An Adaptive-Design Dose-Ranging Study of PD 0348292, a New Oral Factor Xa Inhibitor, for Thromboprophylaxis after Total Knee Replacement Surgery.

Introduction: A challenge for dose-ranging trials of a new anticoagulant is to minimize subject risk for venous thromboembolism (VTE) and major bleeding while exploring the efficacy and safety of a wide dose range of the study drug. This study utilized an adaptive design to evaluate PD 0348292 across a 100-fold dose range for the prevention of VTE in subjects after total knee replacement (TKR) surgery.

Methods: Adult subjects who had undergone unilateral TKR were randomized to 1 of 6 treatments: double-blind oral PD 0348292 (0.1, 0.3, 0.5, 1.0, or 2.5 mg qd) or open-label subcutaneous enoxaparin (30 mg bid) in a 1:1:1:1:1:2 ratio, respectively. PD 0348292 and enoxaparin were initiated 6 to 8 hours and 12 to 24 hours after surgery, respectively; both were continued for 6 to 14 days. The primary efficacy outcome was the incidence of VTE (proximal or distal deep vein thrombosis assessed by bilateral venography, and/or pulmonary embolism) as adjudicated by an independent central imaging laboratory. The primary safety endpoint was the incidence of total bleeding. The adaptive design allowed for the discontinuation of doses of PD 0348292 due to excessive VTE or major bleeding, and the addition of higher doses (4 and 10 mg qd), based on acceptable major bleeding. The decision to discontinue and/or add doses was based upon pre-specified interim assessments of the incidence of VTE and major bleeding by an independent Data Monitoring Committee (DMC) via model-based dose-response analysis (logistic regression).

Results: A total of 1411 subjects were randomized at 99 sites in 16 countries; 1389 were treated with at least 1 dose of study drug; and 749 (53.1%) were evaluable for primary efficacy analysis. As a result of DMC assessments, 3 lower dose groups of PD 0348292 (0.1, 0.3, and 0.5 mg qd) were discontinued, and 2 higher dose groups (4 and 10 mg qd) were added during the study. The observed incidence of VTE was 37.1%, 37.1%, 28.8%, 19.2%, 14.3%, 1.4%, and 11.1% for PD 0348292 doses of 0.1, 0.3, 0.5, 1.0, 2.5, 4.0, and 10.0 mg qd, respectively, compared with 18.1% for enoxaparin. The dose response for PD 0348292 was statistically significant (P < 0.001). Based on the dose-response model for efficacy, the dose of PD 0348292 equivalent to enoxaparin 30 mg bid for VTE prevention in TKR subjects was estimated to be 1.16 (95% CI, 0.56, 2.41) mg qd. Overall, PD 0348292 and enoxaparin were well tolerated. No deaths and no unexpected adverse events were reported. A dose-related increase in the incidence of total bleeding, driven mainly by minor bleeding, was observed with PD 0348292, but was not statistically significant (P = 0.2464). The PD 0348292 dose-response relationship for major bleeding was relatively flat and was not statistically significant (P = 0.6040). Observed incidence of major bleeding ranged from 0% to 1.5% across the PD 0348292 dose range studied, compared with 0.8% for enoxaparin. Three of the 5 reported major bleeding events in PD 0348292 subjects occurred at the surgical site, compared with 2 out of 3 in enoxaparin subjects.

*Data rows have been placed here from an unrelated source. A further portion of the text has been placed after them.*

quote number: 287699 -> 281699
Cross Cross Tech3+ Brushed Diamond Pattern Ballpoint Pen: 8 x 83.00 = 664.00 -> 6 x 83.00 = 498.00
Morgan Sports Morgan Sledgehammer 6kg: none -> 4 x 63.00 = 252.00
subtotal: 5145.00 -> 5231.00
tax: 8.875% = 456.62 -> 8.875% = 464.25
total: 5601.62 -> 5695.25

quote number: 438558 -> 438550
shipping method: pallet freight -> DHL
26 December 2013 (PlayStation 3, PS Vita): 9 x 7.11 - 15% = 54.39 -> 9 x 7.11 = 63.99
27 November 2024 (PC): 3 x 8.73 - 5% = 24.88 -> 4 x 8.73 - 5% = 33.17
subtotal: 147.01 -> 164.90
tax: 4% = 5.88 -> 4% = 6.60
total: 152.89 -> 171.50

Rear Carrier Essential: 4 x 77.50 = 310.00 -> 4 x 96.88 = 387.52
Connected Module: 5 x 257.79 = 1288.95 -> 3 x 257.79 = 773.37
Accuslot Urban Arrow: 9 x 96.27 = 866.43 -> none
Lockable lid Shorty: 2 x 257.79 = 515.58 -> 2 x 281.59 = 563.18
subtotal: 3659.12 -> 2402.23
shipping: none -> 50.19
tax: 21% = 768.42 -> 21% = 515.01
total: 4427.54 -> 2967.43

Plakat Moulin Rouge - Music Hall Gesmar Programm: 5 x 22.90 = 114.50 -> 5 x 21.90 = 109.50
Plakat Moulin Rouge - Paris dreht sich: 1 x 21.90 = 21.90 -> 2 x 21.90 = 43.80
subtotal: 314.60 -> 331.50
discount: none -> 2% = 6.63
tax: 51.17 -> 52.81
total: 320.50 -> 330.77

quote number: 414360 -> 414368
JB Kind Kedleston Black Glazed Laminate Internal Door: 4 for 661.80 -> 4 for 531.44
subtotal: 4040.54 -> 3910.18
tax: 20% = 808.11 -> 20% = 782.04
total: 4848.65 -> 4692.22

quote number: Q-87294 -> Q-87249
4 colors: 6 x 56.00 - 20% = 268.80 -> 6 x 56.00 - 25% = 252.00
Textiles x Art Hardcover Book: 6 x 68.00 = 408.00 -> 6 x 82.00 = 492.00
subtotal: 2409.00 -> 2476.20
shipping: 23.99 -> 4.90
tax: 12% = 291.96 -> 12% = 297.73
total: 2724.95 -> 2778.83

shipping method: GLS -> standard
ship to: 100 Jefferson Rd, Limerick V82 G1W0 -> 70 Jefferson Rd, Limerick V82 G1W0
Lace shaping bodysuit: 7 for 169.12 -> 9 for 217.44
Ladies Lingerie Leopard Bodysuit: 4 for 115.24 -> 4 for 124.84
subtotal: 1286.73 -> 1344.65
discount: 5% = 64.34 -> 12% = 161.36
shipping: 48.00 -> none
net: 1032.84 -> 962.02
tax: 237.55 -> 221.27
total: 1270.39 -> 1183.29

Conclusion: The adaptive design utilized in this study enabled comparison of a wide dose range of PD 0348292 (0.1 to 10.0 mg qd) to enoxaparin 30 mg bid in TKR surgical subjects using a single study. Modeling of the efficacy data provided an estimate of a dose of PD 0348292 that was equivalent to enoxaparin 30 mg bid for VTE prevention. The adaptive design and modeling allowed use of approximately 2.5-fold fewer subjects than would have a traditional parallel-arm, pairwise-comparison study design.